John Woo sparked a mass exodus of talent out of the Hong Kong film industry. Along with the spectre of the city’s takeover by the mainland Chinese government and the film industry itself under the stranglehold of organized crime, there hasn’t been much hope for the once thriving film center that used to rank in the world’s top five.
The one ray of hope has been a series of crime films called “Young and Dangerous” I through V. All were directed by Andrew Lau. Last year Lau came out with a film that was a huge leap forward and brought some new hope to the town. This movie broke previous opening-day box office records held by “Titanic” and “Jurassic Park: The Lost World”. It’s called “The Stormriders”.
Why so popular? It has a large budget, by Hong Kong standards; many of biggest remaining stars are in it; and it’s based on a very popular comic book. Oh, it’s also the first Hong Kong film to make heavy use of green screen and CG effects, all in service of a martial arts fantasy film.

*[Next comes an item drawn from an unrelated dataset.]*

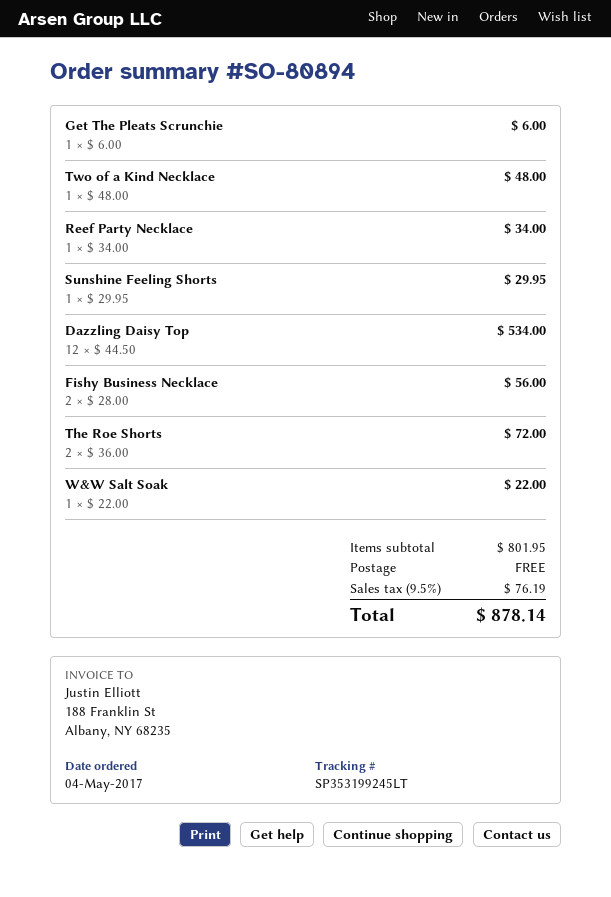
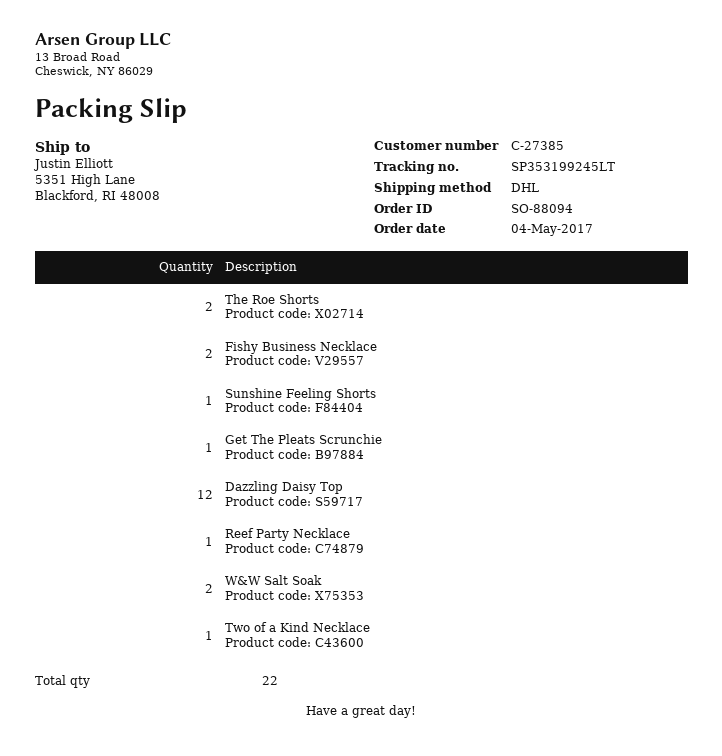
order number: SO-80894 -> SO-88094
W&W Salt Soak: 1 -> 2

The story begins with up-and-coming warlord, Lord Conquer (Sonny Chiba, “STREET FIGHTER!”). Conquer’s prophet, Mud Buhdda, gives him two predictions. First, the warlord’s long awaited battle with Sword Saint (Anthony Wong) won’t happen for ten years. Second, his fate will depend on two young boys, Wind and Cloud, born on the same day, in possession of great powers. Conquer finds the boys, kills their parents, and raised them as his own with his daughter, Charity, and son, Frost.
Ten years go by. Things don’t work at as planned. This film is starting to make showings in the U.S. and it’s stunning. All the effects, including an all-CGI fire dragon, work in service of the plot and the more traditional Hong Kong fight choreography. The only film at the same level is “The Matrix”. Just the ability to “paint out” the wires must have been a relief.
The one problem has to do with the source material. The producers tried to be very faithful to the comic book, and cover around the first three years of material. As such, the film can drag at 130 minutes and too many characters are introduced. Sword Saint, prophesied to be in the final duel, is barely in the film.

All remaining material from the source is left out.